__THE TASK__. Each line of the listing below that includes "normal" should be reported.

__DATA EXCERPTS__.
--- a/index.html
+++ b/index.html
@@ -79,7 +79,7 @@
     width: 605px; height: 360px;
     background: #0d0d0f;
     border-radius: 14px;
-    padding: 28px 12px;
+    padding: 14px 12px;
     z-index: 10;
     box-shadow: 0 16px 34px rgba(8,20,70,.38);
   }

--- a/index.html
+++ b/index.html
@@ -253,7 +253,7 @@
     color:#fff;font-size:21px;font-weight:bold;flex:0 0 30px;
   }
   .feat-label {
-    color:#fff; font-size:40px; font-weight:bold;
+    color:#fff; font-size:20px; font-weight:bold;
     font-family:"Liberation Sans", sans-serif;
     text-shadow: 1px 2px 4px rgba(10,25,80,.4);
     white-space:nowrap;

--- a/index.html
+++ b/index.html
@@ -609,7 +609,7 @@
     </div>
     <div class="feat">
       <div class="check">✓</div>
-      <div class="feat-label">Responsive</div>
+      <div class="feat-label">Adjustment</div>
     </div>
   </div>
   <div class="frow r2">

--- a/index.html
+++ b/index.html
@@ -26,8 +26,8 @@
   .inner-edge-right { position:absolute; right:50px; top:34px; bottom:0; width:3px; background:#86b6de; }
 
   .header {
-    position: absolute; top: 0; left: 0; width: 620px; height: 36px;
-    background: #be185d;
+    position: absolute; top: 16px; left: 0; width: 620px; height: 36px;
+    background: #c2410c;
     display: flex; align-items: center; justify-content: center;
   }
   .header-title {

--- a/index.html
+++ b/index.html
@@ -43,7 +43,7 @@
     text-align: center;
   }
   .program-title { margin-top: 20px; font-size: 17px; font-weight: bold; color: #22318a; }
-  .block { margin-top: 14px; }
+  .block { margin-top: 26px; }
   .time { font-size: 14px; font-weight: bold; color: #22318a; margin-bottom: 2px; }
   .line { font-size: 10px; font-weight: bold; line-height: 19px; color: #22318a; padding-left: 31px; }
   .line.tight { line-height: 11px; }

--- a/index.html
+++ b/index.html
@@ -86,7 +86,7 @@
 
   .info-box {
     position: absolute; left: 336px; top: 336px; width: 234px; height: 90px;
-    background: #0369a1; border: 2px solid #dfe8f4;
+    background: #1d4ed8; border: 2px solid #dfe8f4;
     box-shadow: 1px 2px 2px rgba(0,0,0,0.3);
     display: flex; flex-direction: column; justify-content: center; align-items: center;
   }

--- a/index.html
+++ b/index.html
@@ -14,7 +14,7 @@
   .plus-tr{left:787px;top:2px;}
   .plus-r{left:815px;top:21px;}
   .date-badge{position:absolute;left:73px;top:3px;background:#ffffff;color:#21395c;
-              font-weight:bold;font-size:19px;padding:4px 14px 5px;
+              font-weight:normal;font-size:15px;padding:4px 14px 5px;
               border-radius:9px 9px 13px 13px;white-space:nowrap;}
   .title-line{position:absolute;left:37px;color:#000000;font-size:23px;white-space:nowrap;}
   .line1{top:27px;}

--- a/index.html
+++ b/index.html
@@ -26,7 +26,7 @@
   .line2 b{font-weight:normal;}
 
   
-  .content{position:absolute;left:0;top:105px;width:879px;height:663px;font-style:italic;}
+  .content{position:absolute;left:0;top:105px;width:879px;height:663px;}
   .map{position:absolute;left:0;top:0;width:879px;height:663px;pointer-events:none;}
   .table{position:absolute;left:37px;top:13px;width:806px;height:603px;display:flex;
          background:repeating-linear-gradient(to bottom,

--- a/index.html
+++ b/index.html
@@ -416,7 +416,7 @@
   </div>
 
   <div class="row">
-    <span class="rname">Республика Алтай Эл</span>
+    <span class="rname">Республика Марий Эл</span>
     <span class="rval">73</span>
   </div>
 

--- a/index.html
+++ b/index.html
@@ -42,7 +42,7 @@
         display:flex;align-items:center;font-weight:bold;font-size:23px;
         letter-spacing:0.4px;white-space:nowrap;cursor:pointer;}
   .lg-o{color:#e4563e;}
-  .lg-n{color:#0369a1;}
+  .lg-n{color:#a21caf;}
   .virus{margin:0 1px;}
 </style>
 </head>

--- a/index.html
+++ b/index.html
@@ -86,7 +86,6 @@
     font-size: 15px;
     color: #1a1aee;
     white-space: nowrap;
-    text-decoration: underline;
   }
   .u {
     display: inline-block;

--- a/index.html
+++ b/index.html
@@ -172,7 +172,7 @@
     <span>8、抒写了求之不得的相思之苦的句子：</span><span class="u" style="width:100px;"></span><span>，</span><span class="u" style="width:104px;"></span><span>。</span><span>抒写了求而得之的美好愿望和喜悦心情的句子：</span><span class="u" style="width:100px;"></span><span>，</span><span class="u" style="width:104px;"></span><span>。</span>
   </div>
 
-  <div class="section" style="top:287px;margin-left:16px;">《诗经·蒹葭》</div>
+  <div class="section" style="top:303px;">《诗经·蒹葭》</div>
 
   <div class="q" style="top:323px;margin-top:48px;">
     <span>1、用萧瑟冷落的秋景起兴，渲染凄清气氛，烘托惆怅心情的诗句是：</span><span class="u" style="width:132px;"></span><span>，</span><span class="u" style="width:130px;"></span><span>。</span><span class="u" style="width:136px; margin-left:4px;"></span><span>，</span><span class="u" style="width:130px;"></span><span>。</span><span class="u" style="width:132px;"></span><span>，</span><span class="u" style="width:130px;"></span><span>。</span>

__SOLUTION FOR THIS EXERCISE__.
+              font-weight:normal;font-size:15px;padding:4px 14px 5px;
   .line2 b{font-weight:normal;}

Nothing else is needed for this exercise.